ASSIGNMENT: Which lines in the data below contain the word "margin"? Return each of them.
[THE RECORDS Boundary: Start]
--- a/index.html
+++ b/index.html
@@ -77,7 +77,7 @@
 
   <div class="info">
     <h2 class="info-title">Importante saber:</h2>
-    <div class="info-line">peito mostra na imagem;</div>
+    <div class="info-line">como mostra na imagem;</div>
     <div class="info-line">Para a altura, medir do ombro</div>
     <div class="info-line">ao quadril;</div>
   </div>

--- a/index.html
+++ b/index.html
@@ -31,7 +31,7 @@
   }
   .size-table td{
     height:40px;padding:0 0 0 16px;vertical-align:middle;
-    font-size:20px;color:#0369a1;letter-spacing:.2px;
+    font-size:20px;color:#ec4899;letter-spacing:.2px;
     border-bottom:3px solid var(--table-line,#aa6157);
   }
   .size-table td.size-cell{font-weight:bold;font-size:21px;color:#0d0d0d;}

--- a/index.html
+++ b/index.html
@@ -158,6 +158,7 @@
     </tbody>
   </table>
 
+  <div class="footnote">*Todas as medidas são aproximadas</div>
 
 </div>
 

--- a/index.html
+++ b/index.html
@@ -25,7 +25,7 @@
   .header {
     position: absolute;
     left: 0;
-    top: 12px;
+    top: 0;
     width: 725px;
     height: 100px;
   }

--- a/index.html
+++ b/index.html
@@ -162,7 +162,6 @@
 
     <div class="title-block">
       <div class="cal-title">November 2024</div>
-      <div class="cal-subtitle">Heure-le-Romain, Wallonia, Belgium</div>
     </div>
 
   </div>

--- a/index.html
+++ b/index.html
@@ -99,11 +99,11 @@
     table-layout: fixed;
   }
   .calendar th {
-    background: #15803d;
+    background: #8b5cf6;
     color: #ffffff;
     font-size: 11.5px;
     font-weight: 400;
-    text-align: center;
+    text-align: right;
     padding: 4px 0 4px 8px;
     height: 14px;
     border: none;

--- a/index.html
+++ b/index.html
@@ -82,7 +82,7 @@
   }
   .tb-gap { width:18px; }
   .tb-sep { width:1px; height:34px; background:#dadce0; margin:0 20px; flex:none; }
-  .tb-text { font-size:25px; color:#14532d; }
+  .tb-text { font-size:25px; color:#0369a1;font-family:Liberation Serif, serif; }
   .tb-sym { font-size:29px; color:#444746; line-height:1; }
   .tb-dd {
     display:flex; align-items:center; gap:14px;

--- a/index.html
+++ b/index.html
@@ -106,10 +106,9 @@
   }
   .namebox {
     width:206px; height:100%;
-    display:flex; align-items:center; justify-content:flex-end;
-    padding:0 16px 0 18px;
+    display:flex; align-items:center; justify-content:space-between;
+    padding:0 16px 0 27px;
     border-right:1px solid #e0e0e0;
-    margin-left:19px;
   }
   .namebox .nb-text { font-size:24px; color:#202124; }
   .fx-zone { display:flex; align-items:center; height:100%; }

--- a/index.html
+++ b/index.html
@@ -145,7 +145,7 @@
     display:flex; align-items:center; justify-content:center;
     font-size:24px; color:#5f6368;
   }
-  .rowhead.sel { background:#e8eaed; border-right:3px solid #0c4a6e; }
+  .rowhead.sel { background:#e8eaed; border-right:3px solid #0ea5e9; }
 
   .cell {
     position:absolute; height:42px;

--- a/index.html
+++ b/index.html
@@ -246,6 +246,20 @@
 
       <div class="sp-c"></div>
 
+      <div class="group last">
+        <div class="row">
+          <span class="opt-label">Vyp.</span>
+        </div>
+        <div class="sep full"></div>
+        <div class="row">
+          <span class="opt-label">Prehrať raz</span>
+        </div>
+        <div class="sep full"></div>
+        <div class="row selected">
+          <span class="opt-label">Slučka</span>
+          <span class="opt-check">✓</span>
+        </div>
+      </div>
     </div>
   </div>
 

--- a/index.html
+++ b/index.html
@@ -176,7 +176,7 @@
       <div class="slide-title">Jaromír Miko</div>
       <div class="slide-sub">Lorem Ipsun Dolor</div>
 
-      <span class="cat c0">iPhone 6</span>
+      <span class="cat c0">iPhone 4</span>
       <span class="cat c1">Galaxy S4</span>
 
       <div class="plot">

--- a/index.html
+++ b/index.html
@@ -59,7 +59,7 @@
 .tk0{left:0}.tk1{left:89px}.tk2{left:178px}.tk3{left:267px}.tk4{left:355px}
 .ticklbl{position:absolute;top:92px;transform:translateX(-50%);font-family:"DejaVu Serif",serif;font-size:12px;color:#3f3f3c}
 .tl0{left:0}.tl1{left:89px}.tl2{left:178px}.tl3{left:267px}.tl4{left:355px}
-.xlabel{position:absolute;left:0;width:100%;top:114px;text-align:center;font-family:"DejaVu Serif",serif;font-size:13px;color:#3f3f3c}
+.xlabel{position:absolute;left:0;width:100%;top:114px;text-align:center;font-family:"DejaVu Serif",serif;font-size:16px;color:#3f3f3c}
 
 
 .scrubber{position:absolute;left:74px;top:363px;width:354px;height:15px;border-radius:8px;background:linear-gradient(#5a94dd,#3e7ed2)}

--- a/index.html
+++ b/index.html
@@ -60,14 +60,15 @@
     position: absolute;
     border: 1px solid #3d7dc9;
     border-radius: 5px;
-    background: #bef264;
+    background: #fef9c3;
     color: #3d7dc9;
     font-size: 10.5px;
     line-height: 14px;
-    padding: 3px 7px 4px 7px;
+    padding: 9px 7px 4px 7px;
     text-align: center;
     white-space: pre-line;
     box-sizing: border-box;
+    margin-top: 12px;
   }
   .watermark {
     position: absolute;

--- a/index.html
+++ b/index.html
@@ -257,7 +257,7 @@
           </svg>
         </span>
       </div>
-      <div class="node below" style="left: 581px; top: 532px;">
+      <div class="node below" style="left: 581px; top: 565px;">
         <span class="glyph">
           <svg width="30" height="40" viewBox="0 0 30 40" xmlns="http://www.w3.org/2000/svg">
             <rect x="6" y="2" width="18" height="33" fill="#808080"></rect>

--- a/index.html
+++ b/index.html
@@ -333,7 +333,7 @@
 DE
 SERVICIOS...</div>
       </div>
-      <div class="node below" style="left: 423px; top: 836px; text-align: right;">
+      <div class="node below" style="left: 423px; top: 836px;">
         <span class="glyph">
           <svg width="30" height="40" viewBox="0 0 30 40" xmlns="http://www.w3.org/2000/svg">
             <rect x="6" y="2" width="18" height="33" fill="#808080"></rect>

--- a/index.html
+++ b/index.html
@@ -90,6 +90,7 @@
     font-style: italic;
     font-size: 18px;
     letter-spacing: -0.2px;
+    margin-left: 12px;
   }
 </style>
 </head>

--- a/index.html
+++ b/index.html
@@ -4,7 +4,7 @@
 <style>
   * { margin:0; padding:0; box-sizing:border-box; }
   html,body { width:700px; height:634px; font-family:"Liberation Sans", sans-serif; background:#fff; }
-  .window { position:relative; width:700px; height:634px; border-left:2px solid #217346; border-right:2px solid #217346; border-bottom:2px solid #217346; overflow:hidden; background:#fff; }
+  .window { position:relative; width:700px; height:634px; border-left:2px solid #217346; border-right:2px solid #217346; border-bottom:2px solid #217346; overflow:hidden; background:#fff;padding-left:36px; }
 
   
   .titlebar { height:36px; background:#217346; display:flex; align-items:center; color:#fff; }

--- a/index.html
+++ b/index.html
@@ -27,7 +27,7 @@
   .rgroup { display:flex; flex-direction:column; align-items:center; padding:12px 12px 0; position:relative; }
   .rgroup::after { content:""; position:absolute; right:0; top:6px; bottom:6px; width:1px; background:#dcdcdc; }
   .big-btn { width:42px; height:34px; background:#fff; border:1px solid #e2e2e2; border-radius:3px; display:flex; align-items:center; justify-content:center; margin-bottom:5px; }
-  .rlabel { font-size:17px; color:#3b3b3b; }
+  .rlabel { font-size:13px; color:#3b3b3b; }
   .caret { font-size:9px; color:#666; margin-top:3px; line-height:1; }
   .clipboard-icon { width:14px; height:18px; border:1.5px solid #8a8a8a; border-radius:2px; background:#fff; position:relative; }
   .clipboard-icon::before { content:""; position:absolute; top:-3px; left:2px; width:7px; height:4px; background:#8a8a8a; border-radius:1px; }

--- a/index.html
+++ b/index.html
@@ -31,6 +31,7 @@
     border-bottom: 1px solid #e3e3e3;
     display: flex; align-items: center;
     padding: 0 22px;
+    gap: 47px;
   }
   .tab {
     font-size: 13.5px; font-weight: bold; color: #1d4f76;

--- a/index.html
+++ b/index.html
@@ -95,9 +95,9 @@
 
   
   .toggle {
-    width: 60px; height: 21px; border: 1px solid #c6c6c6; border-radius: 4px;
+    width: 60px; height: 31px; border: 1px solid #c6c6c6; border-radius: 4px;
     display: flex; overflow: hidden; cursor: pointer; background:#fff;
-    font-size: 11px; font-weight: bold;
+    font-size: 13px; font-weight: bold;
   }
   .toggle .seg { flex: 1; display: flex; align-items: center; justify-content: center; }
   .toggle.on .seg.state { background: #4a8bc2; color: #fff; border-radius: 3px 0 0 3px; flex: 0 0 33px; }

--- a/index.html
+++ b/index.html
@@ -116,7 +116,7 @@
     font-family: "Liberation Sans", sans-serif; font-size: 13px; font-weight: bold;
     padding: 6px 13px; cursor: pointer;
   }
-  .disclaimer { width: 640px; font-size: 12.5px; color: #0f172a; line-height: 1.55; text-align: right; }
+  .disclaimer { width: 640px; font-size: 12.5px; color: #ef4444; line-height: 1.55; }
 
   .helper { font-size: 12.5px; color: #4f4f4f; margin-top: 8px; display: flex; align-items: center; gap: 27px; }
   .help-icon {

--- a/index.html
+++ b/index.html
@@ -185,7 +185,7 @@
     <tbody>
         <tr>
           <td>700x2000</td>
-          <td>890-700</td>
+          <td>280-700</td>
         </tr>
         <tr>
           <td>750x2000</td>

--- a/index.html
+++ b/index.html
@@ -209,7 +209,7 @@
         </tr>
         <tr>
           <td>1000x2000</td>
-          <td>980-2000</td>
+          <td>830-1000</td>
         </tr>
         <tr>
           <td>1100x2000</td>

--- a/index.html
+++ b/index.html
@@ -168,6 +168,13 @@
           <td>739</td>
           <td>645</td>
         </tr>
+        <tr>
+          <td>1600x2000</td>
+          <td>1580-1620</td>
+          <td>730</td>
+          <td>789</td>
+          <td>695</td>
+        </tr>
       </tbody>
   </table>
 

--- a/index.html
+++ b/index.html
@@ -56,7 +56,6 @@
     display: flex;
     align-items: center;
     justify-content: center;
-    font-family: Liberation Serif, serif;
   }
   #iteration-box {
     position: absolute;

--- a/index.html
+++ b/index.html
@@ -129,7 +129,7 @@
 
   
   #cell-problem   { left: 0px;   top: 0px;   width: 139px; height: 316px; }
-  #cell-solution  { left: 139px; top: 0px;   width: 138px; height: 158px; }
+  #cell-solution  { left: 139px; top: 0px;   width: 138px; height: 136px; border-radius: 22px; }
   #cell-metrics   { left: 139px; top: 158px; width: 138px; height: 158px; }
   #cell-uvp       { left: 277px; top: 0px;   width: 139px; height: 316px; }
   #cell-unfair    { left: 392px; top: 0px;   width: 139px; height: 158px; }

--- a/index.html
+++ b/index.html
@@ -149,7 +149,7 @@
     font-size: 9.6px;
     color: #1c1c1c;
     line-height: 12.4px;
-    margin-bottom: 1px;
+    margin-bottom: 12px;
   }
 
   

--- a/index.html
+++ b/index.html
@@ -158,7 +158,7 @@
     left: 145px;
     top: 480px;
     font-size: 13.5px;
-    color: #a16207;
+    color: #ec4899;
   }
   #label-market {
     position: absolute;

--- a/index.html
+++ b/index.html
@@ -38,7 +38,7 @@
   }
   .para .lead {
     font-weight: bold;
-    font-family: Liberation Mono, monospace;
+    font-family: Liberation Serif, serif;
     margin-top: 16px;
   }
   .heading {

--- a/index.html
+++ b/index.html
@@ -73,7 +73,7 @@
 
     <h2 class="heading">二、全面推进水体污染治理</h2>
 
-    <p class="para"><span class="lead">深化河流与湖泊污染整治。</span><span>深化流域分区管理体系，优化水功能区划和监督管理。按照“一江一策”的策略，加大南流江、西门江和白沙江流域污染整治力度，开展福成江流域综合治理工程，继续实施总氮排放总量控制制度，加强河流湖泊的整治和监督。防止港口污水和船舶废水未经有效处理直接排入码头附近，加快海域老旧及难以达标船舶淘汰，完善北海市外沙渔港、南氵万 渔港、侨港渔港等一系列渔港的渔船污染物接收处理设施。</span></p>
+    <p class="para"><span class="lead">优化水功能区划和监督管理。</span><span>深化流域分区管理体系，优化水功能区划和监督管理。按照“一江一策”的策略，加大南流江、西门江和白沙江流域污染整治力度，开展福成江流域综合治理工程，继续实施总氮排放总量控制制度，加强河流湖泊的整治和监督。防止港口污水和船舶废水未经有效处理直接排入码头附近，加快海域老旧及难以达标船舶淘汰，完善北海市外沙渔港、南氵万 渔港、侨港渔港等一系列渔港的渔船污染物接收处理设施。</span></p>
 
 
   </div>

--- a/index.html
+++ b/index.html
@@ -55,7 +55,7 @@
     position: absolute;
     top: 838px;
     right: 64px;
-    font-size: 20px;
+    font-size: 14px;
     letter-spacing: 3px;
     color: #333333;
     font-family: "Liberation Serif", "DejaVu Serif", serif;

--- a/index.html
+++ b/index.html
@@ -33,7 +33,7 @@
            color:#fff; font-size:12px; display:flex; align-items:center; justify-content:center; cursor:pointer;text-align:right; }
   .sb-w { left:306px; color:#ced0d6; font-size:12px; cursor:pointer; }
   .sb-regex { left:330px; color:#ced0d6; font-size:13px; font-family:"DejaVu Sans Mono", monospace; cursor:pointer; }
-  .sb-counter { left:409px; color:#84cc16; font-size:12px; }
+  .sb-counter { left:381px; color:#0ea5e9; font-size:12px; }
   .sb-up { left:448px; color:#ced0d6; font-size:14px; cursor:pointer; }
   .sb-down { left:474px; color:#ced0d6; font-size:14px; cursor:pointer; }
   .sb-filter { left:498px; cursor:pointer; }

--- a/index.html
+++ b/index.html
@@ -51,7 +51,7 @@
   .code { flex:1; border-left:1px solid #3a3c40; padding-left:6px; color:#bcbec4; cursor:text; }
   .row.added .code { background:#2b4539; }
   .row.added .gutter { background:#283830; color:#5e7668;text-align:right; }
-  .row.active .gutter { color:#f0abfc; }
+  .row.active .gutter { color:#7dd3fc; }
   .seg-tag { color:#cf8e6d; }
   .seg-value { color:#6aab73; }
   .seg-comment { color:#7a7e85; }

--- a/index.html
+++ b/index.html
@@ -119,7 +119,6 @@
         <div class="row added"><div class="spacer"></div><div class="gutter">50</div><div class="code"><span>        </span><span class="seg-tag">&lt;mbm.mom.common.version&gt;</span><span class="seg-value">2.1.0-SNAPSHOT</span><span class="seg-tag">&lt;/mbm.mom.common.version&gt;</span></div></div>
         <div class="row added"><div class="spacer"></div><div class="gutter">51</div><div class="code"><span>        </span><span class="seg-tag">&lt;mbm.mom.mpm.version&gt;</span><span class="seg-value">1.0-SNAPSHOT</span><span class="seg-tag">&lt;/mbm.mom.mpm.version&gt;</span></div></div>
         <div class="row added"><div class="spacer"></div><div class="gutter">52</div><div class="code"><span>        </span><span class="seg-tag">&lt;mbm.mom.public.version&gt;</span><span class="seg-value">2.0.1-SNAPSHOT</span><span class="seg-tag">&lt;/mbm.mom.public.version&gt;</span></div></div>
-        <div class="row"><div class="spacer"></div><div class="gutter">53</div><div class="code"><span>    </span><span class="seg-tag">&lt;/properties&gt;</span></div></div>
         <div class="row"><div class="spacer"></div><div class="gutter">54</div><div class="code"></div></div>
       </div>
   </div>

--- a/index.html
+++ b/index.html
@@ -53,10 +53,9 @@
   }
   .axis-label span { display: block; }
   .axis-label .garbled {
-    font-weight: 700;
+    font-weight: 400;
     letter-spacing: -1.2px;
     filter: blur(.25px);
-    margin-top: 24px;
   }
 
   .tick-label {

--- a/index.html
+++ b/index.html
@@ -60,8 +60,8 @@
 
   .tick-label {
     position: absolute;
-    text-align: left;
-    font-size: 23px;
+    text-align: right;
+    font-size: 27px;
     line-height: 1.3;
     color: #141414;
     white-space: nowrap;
[THE RECORDS Boundary: End]
WRITTEN RESPONSE:
   .tb-sep { width:1px; height:34px; background:#dadce0; margin:0 20px; flex:none; }
-    margin-left:19px;
+    margin-top: 12px;
+    margin-left: 12px;
   * { margin:0; padding:0; box-sizing:border-box; }
   .big-btn { width:42px; height:34px; background:#fff; border:1px solid #e2e2e2; border-radius:3px; display:flex; align-items:center; justify-content:center; margin-bottom:5px; }
   .caret { font-size:9px; color:#666; margin-top:3px; line-height:1; }
   .helper { font-size: 12.5px; color: #4f4f4f; margin-top: 8px; display: flex; align-items: center; gap: 27px; }
-    margin-bottom: 1px;
+    margin-bottom: 12px;
     margin-top: 16px;
-    margin-top: 24px;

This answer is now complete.